■ **EXERCISE**
Every line below that carries the word "method" needs to be copied.

-------- LISTED ENTRIES --------

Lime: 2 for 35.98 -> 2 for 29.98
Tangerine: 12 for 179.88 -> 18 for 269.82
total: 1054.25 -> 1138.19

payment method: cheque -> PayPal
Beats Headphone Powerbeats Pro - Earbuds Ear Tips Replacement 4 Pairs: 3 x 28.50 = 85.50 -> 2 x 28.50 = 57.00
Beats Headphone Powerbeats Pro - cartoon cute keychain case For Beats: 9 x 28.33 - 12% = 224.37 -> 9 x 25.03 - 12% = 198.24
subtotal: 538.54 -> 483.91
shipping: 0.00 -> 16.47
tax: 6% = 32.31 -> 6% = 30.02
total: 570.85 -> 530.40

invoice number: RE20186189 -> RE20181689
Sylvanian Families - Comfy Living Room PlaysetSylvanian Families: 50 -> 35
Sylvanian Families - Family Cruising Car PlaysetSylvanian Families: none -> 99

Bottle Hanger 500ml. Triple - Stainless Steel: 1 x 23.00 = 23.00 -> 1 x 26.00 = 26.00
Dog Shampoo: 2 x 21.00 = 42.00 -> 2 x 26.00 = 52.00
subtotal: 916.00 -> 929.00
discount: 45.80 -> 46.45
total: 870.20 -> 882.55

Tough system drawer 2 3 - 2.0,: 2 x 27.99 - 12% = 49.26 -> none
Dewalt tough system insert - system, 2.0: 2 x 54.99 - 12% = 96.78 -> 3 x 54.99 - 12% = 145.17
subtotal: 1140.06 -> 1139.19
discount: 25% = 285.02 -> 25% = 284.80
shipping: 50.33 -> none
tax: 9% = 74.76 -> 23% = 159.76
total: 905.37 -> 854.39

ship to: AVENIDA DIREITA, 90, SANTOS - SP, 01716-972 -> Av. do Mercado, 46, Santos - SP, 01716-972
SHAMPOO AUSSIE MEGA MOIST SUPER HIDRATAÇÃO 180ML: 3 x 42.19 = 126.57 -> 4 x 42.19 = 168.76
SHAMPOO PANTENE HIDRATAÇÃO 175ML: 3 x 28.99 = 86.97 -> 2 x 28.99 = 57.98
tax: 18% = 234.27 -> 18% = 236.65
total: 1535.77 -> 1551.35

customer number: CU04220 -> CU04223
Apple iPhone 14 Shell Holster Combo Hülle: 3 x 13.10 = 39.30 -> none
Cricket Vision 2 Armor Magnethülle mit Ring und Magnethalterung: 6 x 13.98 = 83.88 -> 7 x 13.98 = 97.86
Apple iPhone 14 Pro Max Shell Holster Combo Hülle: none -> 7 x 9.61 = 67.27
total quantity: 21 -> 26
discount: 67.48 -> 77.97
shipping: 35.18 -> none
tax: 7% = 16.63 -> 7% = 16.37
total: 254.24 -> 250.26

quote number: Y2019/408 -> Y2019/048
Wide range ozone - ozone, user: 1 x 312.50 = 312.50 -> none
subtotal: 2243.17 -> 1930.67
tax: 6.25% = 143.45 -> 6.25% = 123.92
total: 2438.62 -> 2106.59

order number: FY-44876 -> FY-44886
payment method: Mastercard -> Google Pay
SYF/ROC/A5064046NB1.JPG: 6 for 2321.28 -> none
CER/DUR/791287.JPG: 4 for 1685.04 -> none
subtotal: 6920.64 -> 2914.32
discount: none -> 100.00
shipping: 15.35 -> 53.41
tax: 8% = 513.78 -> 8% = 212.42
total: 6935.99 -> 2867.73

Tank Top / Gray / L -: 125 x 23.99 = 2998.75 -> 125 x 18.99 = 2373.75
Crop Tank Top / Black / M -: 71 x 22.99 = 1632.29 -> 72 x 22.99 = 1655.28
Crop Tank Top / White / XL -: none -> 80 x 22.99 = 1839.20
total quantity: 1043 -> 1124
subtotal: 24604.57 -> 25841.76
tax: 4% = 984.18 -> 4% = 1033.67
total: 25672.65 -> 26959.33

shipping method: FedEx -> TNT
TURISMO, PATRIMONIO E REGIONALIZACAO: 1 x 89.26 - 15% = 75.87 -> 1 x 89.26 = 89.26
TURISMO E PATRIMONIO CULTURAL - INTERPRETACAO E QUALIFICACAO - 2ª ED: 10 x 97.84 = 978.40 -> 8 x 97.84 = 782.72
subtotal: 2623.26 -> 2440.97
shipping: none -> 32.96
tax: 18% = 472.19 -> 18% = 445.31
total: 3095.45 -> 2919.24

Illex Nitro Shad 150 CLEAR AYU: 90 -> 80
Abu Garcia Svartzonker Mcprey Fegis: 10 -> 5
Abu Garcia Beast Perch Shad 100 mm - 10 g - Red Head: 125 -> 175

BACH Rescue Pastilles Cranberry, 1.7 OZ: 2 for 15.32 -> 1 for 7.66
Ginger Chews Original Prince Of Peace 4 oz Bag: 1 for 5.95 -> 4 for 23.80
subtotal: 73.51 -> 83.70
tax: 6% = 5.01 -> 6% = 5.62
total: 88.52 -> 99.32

--------

■ **ANSWER SECTION**
payment method: cheque -> PayPal
payment method: Mastercard -> Google Pay
shipping method: FedEx -> TNT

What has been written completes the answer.